Unfortunately, there is usually a tradeoff: if your basis gives rise to a system of equations that’s easy to solve then it probably has harder integrals (Newton or Lagrange bases), while one whose integrals that are easy to evaluate often correspond a harder system (Vandermonde basis).

Stepping back from the particulars of polynomial interpolation, the upshot of this analysis is that for some given \(a=x_0<...<x_n=b\), we can find coefficients \(A_k\) such that

\[\int_a^b f(x)dx \approx \sum_{k=0}^d A_k f(x_k)\]

where the \(A_k\) depend on the \(x_i\), but not on \(f\). This is called quadrature. Other kinds of interpolation can produce other notions of quadrature.

Exercises

Exercise 13.1 Let \(f(x)\) be a function and \(S_n\) its left Riemann sum and \(T_n\) its trapezoid sum for the same evenly-spaced partition, with gap size \(\Delta x\). Show that

\[T_n = S_n + \frac{f(x_n)-f(x_0)}{2}\Delta x.\]

In other words, the trapezoid estimate is only slightly different from the standard Riemann, and in a way entirely determined by the endpoints. From this point of view, it is a little surprising that it’s usually an improvement.

Exercise 13.2 Simpson’s rule upgrades the secant line from the trapezoid rule to a quadratic interpolation.

  1. Determine the quadratic function which interpolates \(f(x)\) on \([a,b]\) using \(x=a,\frac {a+b}2,b\).
  2. Integrate that quadratic function to find the area.
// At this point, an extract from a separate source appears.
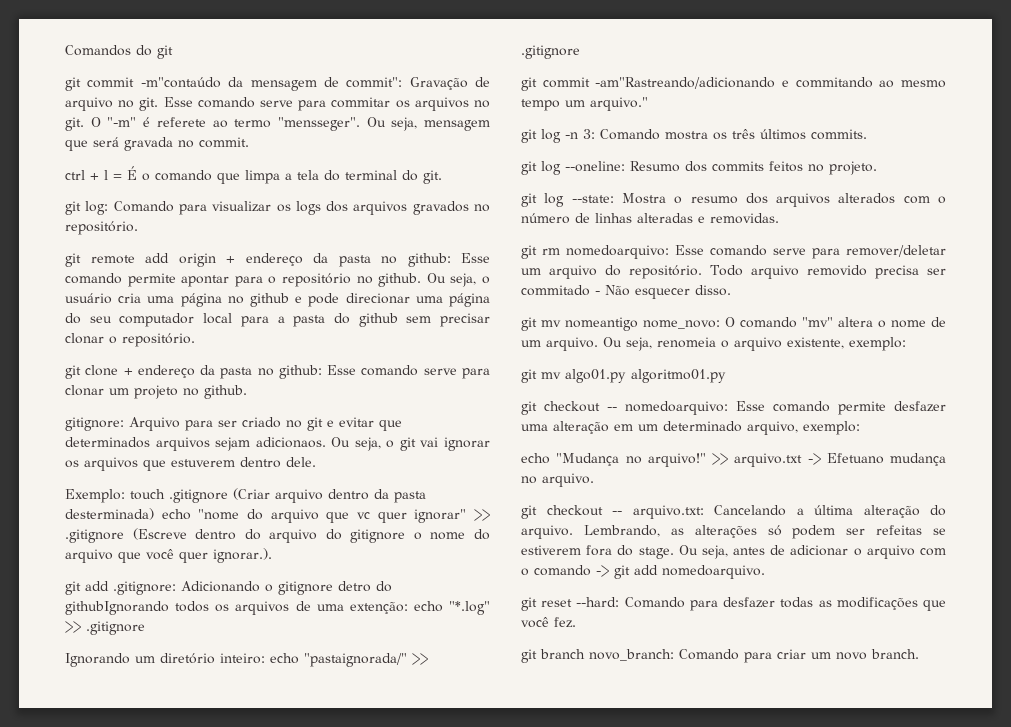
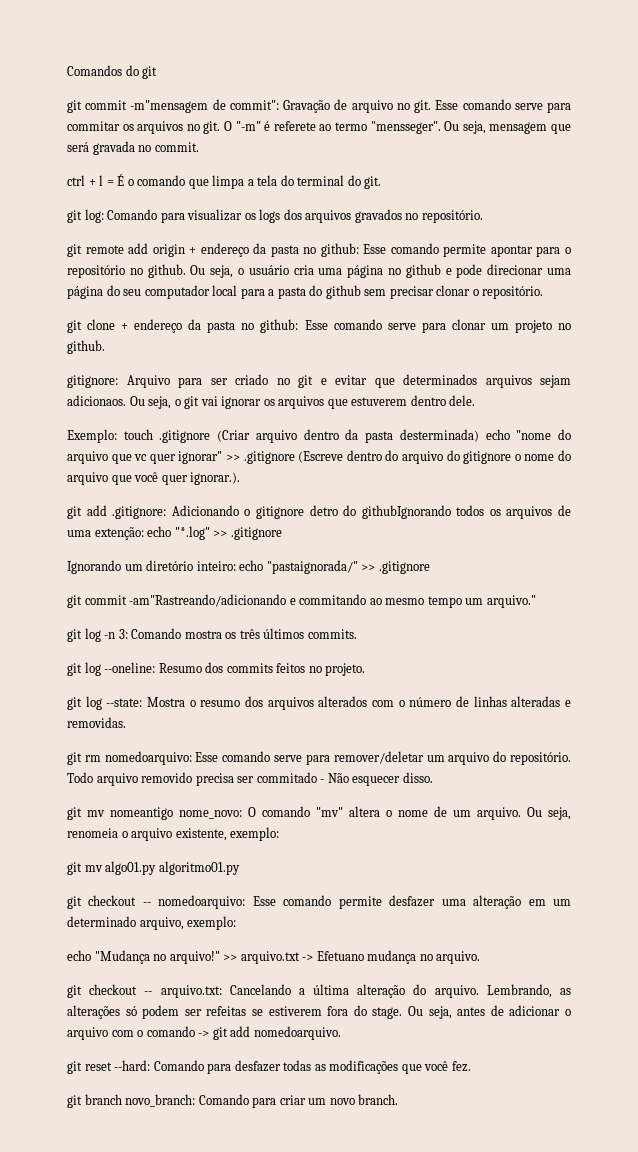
- git commit -m"contaúdo da mensagem de commit": Gravação de arquivo no git.
+ git commit -m"mensagem de commit": Gravação de arquivo no git.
It should be \[\int_a^b f(x) dx \approx \left(f(a) + 4f\left(\frac{a+b}{2}\right) + f(b) \right) \frac {b-a}{6}\]
  3. Write down the sum for Simpson’s rule on an evenly-spaced partition of size \(n\) with gap size \(\Delta x\).

Programming Problems

Exercise 13.3 Implement the evenly-spaced trapezoid rule for estimating

\[\int_a^b f(x) dx\]

The input should comprise a function \(f\), the endpoints \(a,b\), and the number of pieces \(n\).

Exercise 13.4 Implement Simpson’s rule.